*Work request*: Where in the records does the word "utils" appear? Copy each line that holds it.

*Itemized modification records*:
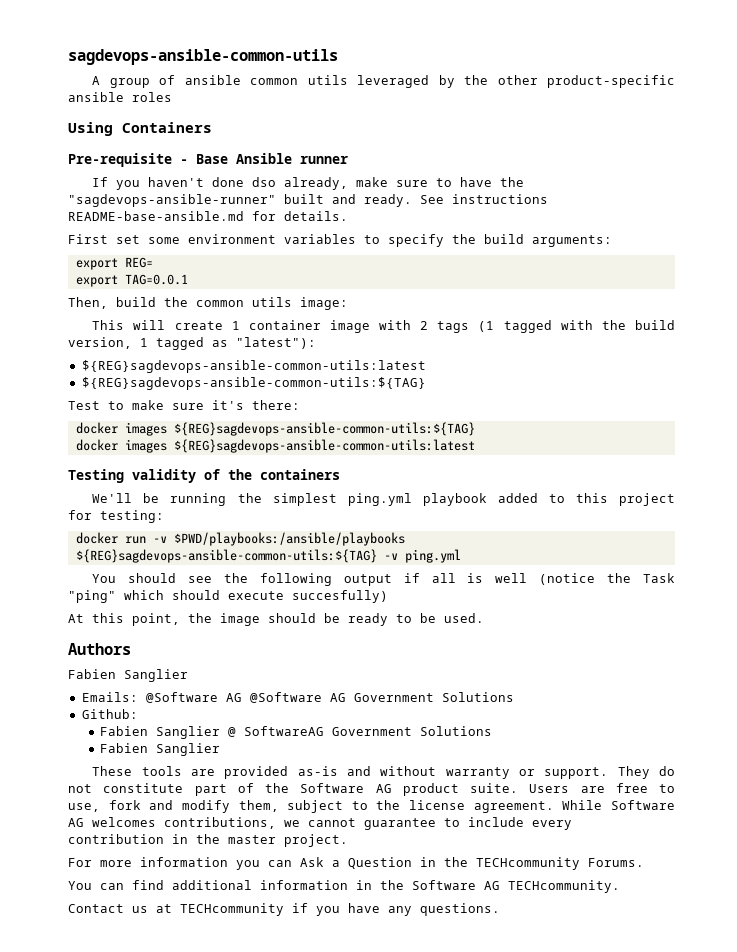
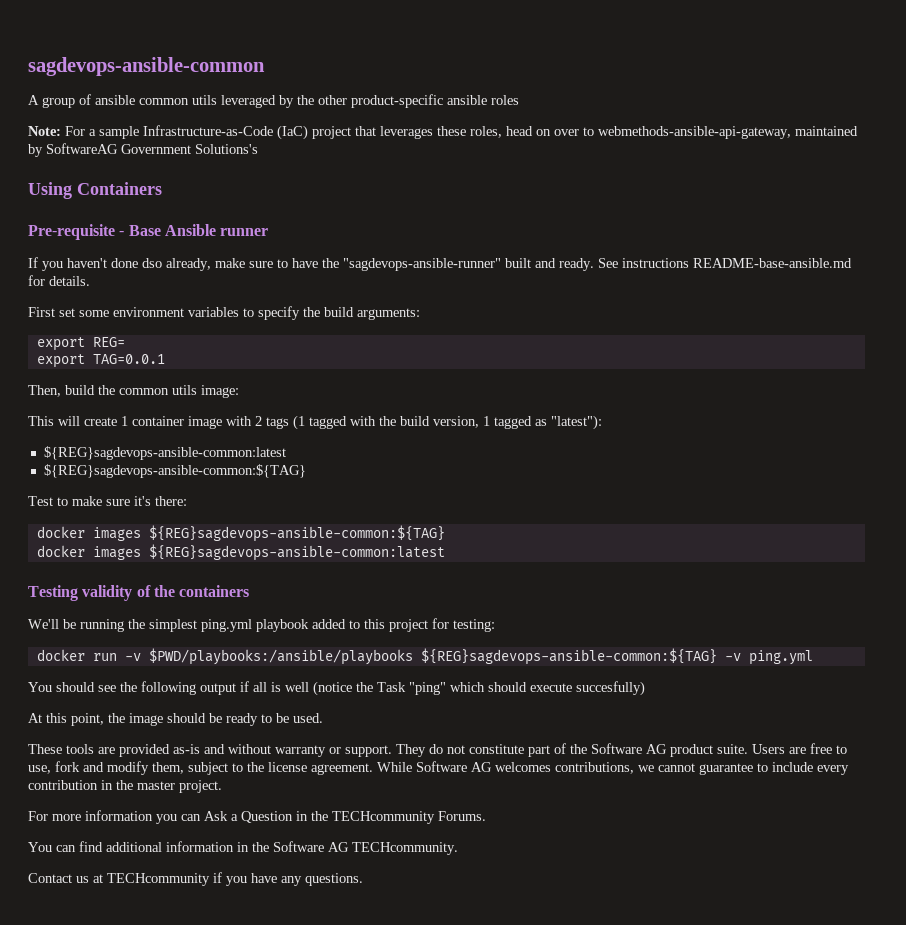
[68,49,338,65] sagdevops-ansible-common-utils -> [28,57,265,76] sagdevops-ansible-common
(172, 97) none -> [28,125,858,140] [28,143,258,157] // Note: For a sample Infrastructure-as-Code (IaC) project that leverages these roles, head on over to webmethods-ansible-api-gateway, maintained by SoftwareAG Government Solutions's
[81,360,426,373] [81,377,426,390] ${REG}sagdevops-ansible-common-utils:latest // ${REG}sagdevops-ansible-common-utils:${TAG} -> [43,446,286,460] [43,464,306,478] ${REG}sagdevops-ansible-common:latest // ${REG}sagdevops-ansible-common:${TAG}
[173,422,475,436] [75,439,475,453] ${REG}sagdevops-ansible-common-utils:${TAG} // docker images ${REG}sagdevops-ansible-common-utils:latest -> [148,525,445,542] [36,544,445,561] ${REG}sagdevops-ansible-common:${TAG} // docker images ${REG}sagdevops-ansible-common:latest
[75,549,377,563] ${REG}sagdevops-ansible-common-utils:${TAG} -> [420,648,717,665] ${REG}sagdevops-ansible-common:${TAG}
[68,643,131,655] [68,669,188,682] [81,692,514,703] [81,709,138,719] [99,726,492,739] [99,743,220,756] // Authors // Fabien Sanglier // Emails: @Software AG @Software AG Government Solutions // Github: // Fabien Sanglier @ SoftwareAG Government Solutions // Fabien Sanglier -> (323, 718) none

*Response area*:
[68,49,338,65] sagdevops-ansible-common-utils -> [28,57,265,76] sagdevops-ansible-common
[81,360,426,373] [81,377,426,390] ${REG}sagdevops-ansible-common-utils:latest // ${REG}sagdevops-ansible-common-utils:${TAG} -> [43,446,286,460] [43,464,306,478] ${REG}sagdevops-ansible-common:latest // ${REG}sagdevops-ansible-common:${TAG}
[173,422,475,436] [75,439,475,453] ${REG}sagdevops-ansible-common-utils:${TAG} // docker images ${REG}sagdevops-ansible-common-utils:latest -> [148,525,445,542] [36,544,445,561] ${REG}sagdevops-ansible-common:${TAG} // docker images ${REG}sagdevops-ansible-common:latest
[75,549,377,563] ${REG}sagdevops-ansible-common-utils:${TAG} -> [420,648,717,665] ${REG}sagdevops-ansible-common:${TAG}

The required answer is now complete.